07 novembro 2022

Um juiz do Supremo (79)

 (Continuação daqui)



79. Um batoteiro


É a seguinte a razão de ser da Petição (cf. aqui) que a juíza Paula Sá (e o marido) dirigiu à Assembleia da República no âmbito do conflito que mantinha com o juiz Francisco Marcolino.

A juíza Paula Sá, em retaliação pelos numerosos processos-crime e disciplinares que o juiz Marcolino pôs contra ela, tinha um processo-crime a correr no Supremo Tribunal de Justiça contra o juiz Marcolino pelo qual este, entretanto, tinha sido constituído arguido.

O juiz Marcolino - para além de pôr um processo à magistrada do Ministério Público que o constituiu arguido - fez, então, um requerimento ao Conselho Superior da Magistratura (CSM) - órgão de disciplina e graduação dos juízes - a meter uma cunha para que o CSM agisse junto do Ministério Público para que lhe fosse retirada a condição de arguido (tanto mais que estava a decorrer o concurso para acesso ao Supremo e ele era um dos candidatos).

Pura batota, considerou a juíza Paula Sá, e com razão. Nenhum cidadão pode influenciar o processo penal desta maneira. Quantos cidadãos arguidos em processo penal têm acesso ao CSM para meter cunhas que os livrem da acusação? 

A questão tinha contornos penais, sustenta a juíza Paula Sá, mas constituía certamente uma falta disciplinar grave - um juiz, que devia dar o exemplo, a tentar corromper o processo penal (matéria na qual ele próprio se reclama especialista). Na verdade, eis um juiz desembargador que acha que deve existir um Código do Processo Penal para todos os cidadãos e, depois, um outro, especial, só para ele.

A juíza Paula Sá começou por saber da existência do requerimento (que acabou indeferido pelo CSM), mas não do seu conteúdo. E pediu ao CSM que lhe fornecesse cópia. Porém, o CSM escondeu o requerimento pelo tempo necessário até se esgotar o prazo em que a juíza poderia fazer uso disciplinar dele contra o juiz Marcolino (Trata-se aqui de mais um episódio da justiça secreta pela qual o TEDH viria a condenar o Estado português, dando razão à juíza Paula Sá, cf. aqui).

Enquanto escondia o conteúdo do requerimento, o CSM graduou o juiz Marcolino em oitavo lugar para juiz do Supremo Tribunal de Justiça. Pura batota, considerou de novo a juíza Paula Sá. A batota era agora do CSM. Se aquele requerimento fosse conhecido publicamente e pelos outros candidatos, poderia ter influenciado a classificação do juiz Marcolino no concurso de acesso ao Supremo, sendo mais um elemento que juntaria à sua manifesta falta de idoneidade para exercer o cargo.

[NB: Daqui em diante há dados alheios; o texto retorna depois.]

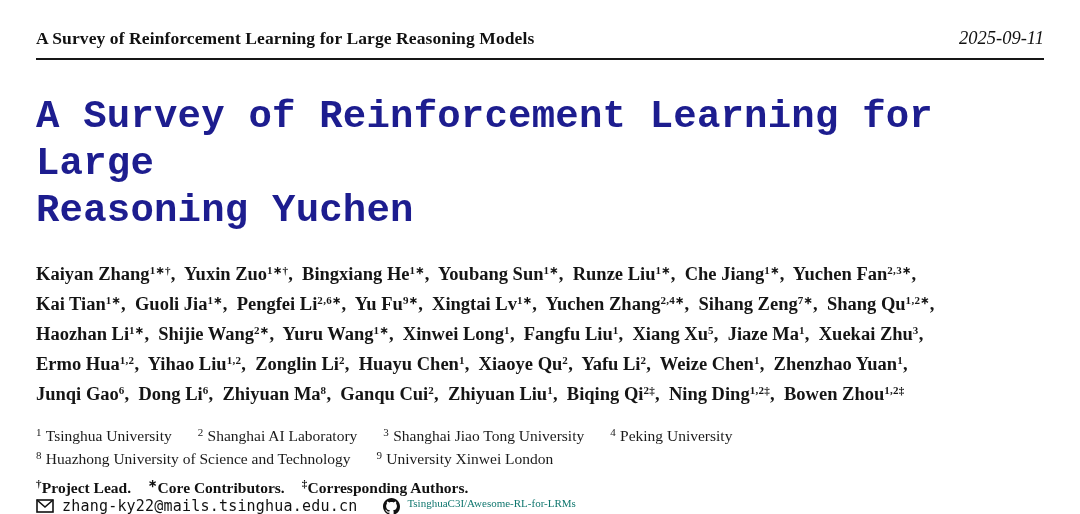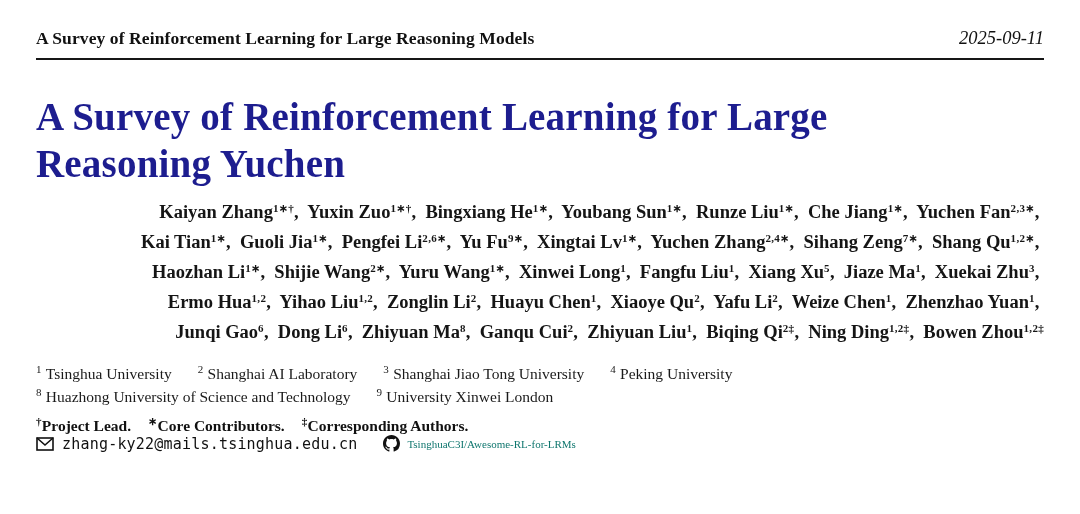--- a/index.html
+++ b/index.html
@@ -14,7 +14,7 @@
   .rule { border: none; border-top: 2.6px solid #161616; margin-top: 9px; }
 
   
-  .title { margin-top: 34px; font-size: 39px; line-height: 1.2; font-weight: 700; color: #1d1d8f; letter-spacing: 0.2px; }
+  .title { margin-top: 34px; font-size: 39px; line-height: 1.2; font-weight: 700; color: #1d1d8f; letter-spacing: 0.2px; font-family: Liberation Mono, monospace; }
 
   
   .authors { margin-top: 9px; font-size: 18.5px; font-weight: 700; line-height: 30px; color: #151515; text-align: right; }

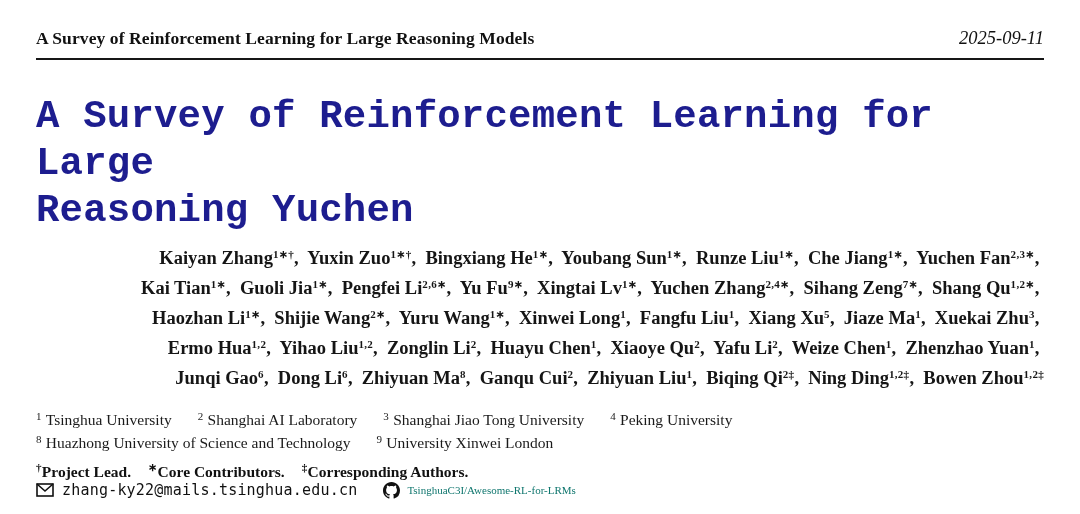--- a/index.html
+++ b/index.html
@@ -17,7 +17,7 @@
   .title { margin-top: 34px; font-size: 39px; line-height: 1.2; font-weight: 700; color: #1d1d8f; letter-spacing: 0.2px; font-family: Liberation Mono, monospace; }
 
   
-  .authors { margin-top: 9px; font-size: 18.5px; font-weight: 700; line-height: 30px; color: #151515; text-align: right; }
+  .authors { margin-top: 25px; font-size: 18.5px; font-weight: 700; line-height: 30px; color: #151515; }
   .author-line { white-space: nowrap; }
   sup.a-sup, sup.af-sup, sup.n-sup {
     font-size: 11px; font-weight: 700; line-height: 0;

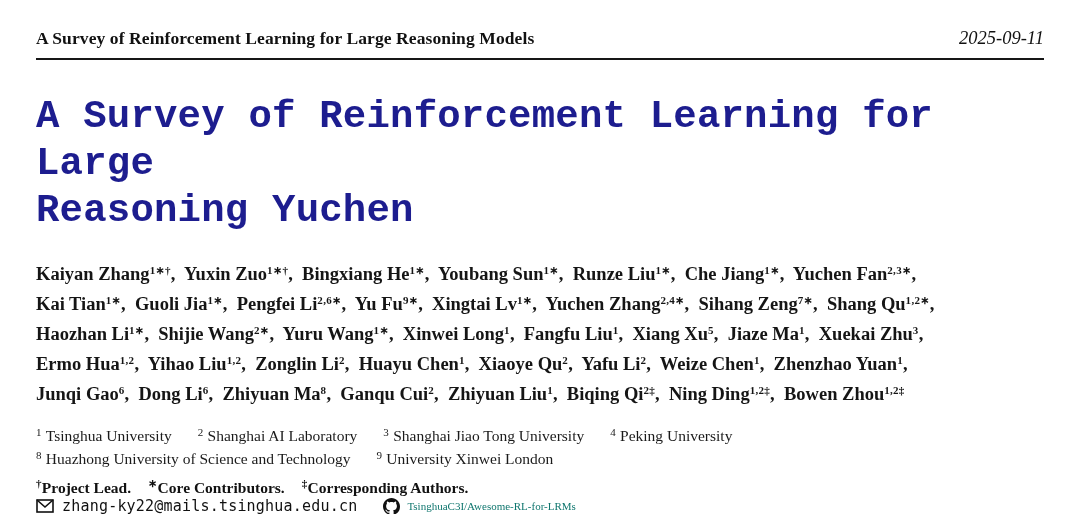--- a/index.html
+++ b/index.html
@@ -37,7 +37,7 @@
   .note .n-text { }
 
   
-  .contact { display: flex; align-items: center; }
+  .contact { display: flex; }
   .icon { display: inline-flex; align-items: center; justify-content: center; }
   .email {
     font-family: "DejaVu Sans Mono", monospace; font-size: 15px; color: #111111;

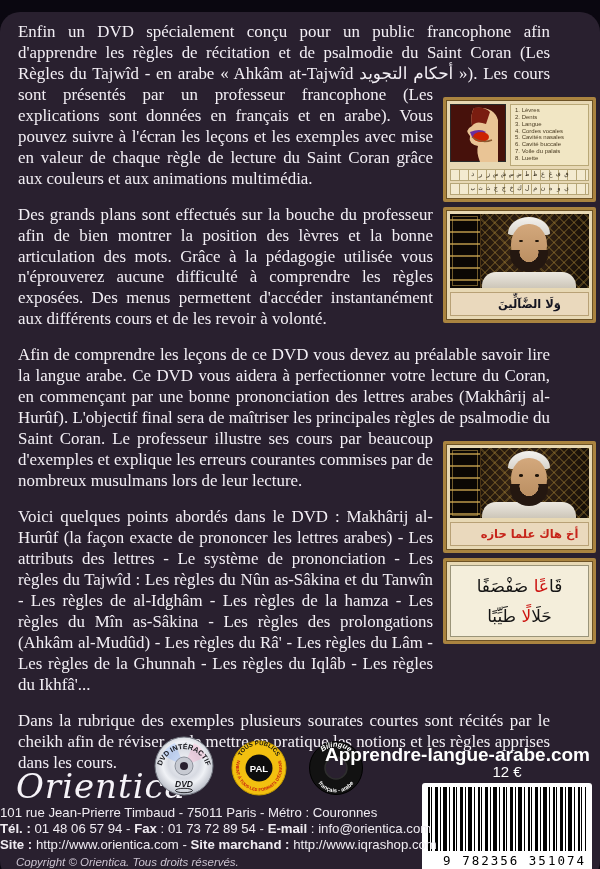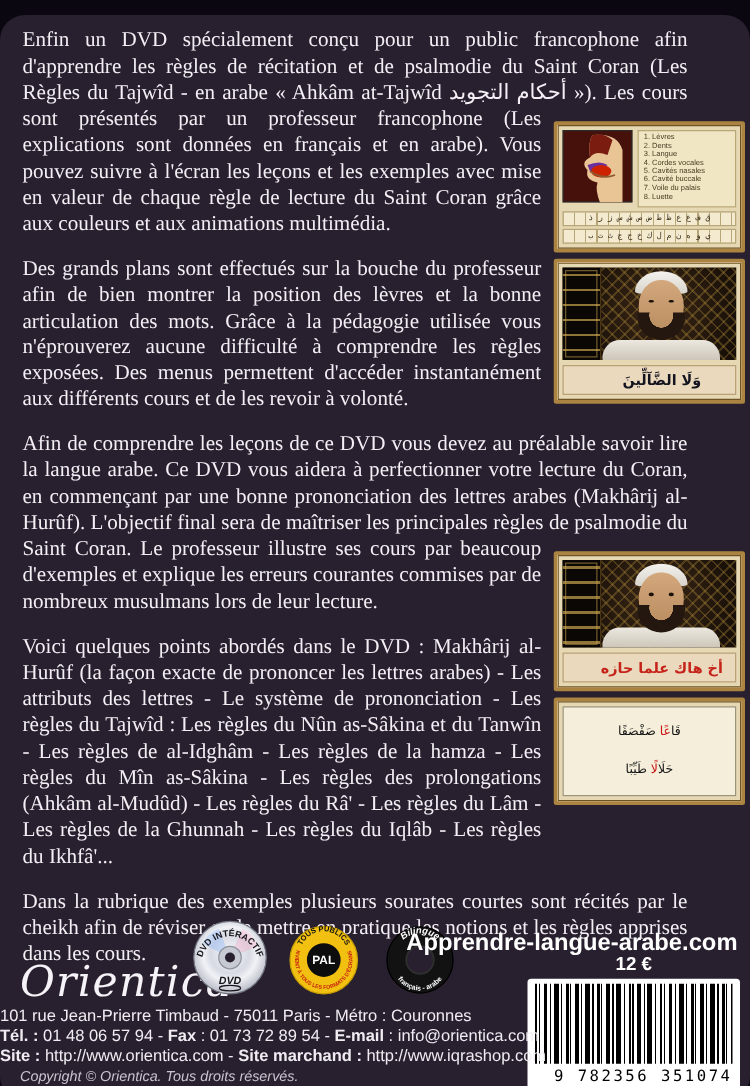--- a/index.html
+++ b/index.html
@@ -82,7 +82,7 @@
   .examples-card{
     background:#f4eedb; border:1px solid #9a9479; padding:5px 4px;
     direction:rtl; text-align:center; font-family:"DejaVu Sans",sans-serif;
-    font-size:10px; color:#141414;
+    font-size:17px; color:#141414;
   }
   .examples-card .xline{display:block; line-height:30px; white-space:nowrap;}
   .examples-card .seg{display:inline;}

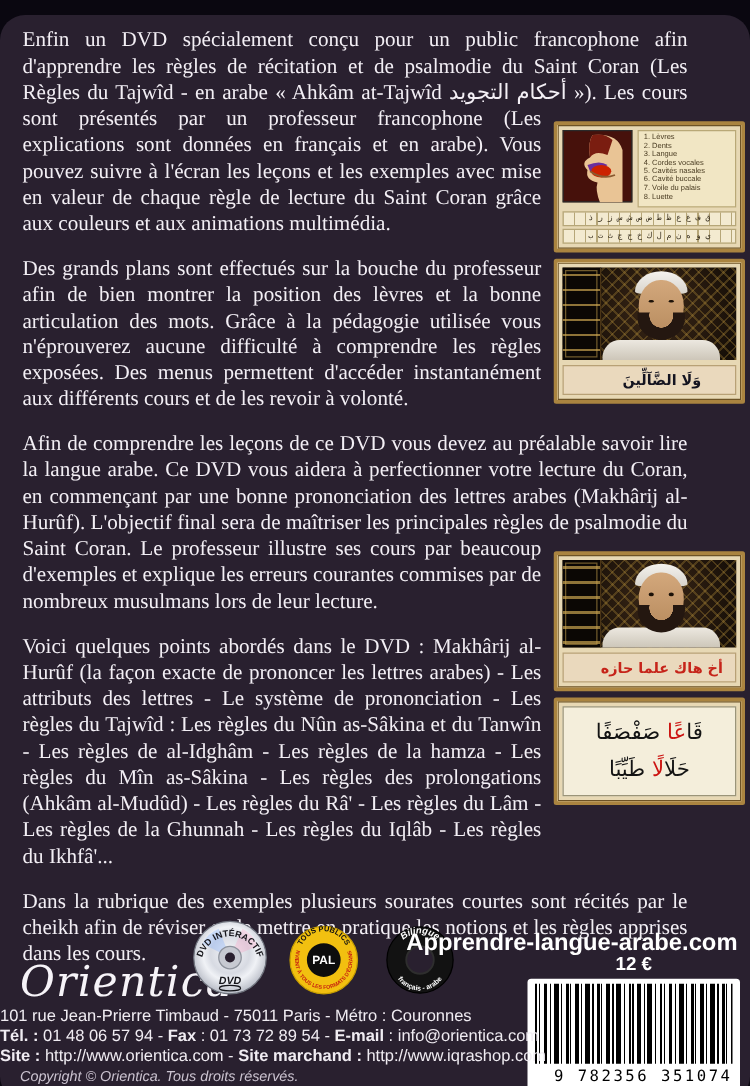--- a/index.html
+++ b/index.html
@@ -104,7 +104,7 @@
   }
   .price{
     position:absolute; left:422px; top:751px; width:170px; text-align:center;
-    font-family:"Liberation Sans",sans-serif; font-weight:bold; font-size:15px; color:#ffffff;
+    font-family:"Liberation Sans",sans-serif; font-weight:normal; font-size:15px; color:#ffffff;
   }
   .barcode{
     position:absolute; left:422px; top:771px; width:170px; height:91px;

A Assembleia da República, pelo mão do deputado do PS, Sérgio Sousa Pinto, produziu mais tarde um relatório que recomendava o arquivamento da Petição da juíza Paula Sá (cf. aqui). Somente depois de apelar para o TEDH, a juíza Paula Sá veria ser-lhe feita justiça.

Em todo o processo, enquanto ele decorreu nas instâncias nacionais - envolvendo o inspector judicial Francisco Marcolino, o CSM, o Supremo Tribunal de Justiça e a própria Assembleia da República - houve um elemento que esteve sempre presente mas que nunca foi explicitamente mencionado.

Trata-se do facto de o juiz Marcolino estar publicamente associado ao PS,  e o CSM, então como agora, estar dominado pelo PS. Foi isso que permitiu ao juiz Marcolino, de forma batoteira, na altura (2013) ser graduado em oitavo lugar para o Supremo. E foi isso também que, em setembro passado, lhe permitiu ser promovido a juiz do Supremo.